Kairos
by Mona Aghababaee

June 4 - August 2, 2020
The Demo room at galleri image (AARHUS, DENMARK)

Kairos was the final of three exhibitions in The Demo Room at Galleri Image featuring former AaBKC Residency artists-in-residence.
Presented in collaboration with Aarhus Billedkunstcenter. Supported by Aarhus Kommune.


There are two words for “time” in ancient Greek: chronos refers to chronological time, and kairos refers to moments of opportunity. Kairos is a critical time, a time for action, a time that must be seized. It conveys a sense of urgency.

Iranian artist Mona Aghababaee explores this notion of time using the figure of a woven wheel. Wheels are imbued with the possibility of movement, and carry ideas of momentum and revolution. Aghababaee has created three wheel sculptures, each made with second-hand fabric, for her Kairos exhibition trilogy. Her first wheel stood tall and imposing within a museum gallery, threatening to rotate at any moment.
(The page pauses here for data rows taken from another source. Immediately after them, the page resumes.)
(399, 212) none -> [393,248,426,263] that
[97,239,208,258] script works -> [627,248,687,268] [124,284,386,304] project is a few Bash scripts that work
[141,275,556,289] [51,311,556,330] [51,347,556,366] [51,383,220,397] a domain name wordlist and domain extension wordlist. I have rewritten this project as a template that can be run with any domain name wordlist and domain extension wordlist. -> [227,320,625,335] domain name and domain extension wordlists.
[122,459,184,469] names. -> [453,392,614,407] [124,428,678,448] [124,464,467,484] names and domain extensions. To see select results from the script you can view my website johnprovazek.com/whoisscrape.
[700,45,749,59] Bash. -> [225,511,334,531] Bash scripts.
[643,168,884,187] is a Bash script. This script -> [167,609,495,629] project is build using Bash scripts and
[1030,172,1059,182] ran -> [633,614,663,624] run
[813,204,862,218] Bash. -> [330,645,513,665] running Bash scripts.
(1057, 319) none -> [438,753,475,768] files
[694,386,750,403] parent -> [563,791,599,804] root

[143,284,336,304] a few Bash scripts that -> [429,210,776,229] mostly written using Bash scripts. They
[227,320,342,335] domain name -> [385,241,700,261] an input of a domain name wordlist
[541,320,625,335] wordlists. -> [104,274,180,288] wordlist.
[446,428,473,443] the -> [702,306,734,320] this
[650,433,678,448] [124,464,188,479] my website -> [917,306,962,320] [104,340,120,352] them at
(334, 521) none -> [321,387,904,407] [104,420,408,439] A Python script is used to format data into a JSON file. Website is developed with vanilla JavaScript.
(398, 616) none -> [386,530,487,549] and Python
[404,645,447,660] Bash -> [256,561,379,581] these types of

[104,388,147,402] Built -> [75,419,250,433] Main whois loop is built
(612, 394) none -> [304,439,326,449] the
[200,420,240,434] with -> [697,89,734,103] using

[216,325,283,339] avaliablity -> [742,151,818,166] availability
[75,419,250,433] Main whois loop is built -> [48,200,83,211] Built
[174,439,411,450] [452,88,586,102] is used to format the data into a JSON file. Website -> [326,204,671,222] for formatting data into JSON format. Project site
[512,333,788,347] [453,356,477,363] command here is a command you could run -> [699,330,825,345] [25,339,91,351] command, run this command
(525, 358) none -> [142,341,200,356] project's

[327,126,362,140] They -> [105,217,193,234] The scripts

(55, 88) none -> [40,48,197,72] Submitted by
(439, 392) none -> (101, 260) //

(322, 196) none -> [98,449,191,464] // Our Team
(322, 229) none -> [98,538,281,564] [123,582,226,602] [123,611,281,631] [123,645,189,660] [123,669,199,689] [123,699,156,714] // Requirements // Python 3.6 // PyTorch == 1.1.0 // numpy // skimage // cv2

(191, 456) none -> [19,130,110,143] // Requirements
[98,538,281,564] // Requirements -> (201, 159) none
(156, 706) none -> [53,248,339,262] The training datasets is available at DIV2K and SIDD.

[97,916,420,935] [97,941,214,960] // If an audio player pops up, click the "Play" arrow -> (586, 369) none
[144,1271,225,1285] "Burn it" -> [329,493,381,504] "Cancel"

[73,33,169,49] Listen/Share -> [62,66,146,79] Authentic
Her second wheel was hyper-active, used by children in a playground obstacle course.

For The Demo Room, Aghababaee has created a wheel that cannot spin. Long strips of used clothing, bedding, and other textiles were wound in a dense spiral, forming a wheel that is slightly larger than the height of the window gallery. The wheel became immobile once it was jammed into the small space.

To underline the wheel’s current useless state, the artist intended to exhibit images of herself using the wheel in a series of public performances in the streets of Isfahan, Iran. The images were also meant to situate the wheel in another time and place, revealing it as an object that contains memories - both of its own history, and the histories of its materials.

This became impossible in March 2020, when Iran was an epicentre of the global coronavirus pandemic. Aghababaee instead coached the curator to make the wheel, using second-hand materials sourced in Aarhus. When seen through this lens, the immobile wheel reveals a different kind of history - emblematic of a moment of mass confinement, when creativity, labour, and social connection have been challenged in unprecedented ways.